[Start of section]

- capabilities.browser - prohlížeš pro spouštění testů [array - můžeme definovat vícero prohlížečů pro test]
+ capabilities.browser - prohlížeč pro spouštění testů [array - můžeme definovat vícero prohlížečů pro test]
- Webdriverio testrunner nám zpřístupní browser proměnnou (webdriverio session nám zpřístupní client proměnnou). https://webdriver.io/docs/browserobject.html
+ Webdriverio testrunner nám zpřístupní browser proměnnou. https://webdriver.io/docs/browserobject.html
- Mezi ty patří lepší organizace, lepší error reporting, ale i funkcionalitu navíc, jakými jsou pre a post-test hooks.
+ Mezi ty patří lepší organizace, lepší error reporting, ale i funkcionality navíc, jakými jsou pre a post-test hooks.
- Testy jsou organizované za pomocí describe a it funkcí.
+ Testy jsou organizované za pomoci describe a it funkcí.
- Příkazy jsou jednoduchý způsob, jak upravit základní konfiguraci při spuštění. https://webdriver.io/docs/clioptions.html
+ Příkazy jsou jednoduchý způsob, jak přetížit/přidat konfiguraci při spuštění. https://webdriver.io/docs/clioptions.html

[End of section]

### TASK OBJECTIVE
Where the listing above reaches the line that contains "- Mezi ty patří", start retyping, and finish with the line that contains "- Příkazy jsou"; reproduce those lines exactly and no others.

### SOLUTION FOR THIS PROBLEM
- Mezi ty patří lepší organizace, lepší error reporting, ale i funkcionalitu navíc, jakými jsou pre a post-test hooks.
+ Mezi ty patří lepší organizace, lepší error reporting, ale i funkcionality navíc, jakými jsou pre a post-test hooks.
- Testy jsou organizované za pomocí describe a it funkcí.
+ Testy jsou organizované za pomoci describe a it funkcí.
- Příkazy jsou jednoduchý způsob, jak upravit základní konfiguraci při spuštění. https://webdriver.io/docs/clioptions.html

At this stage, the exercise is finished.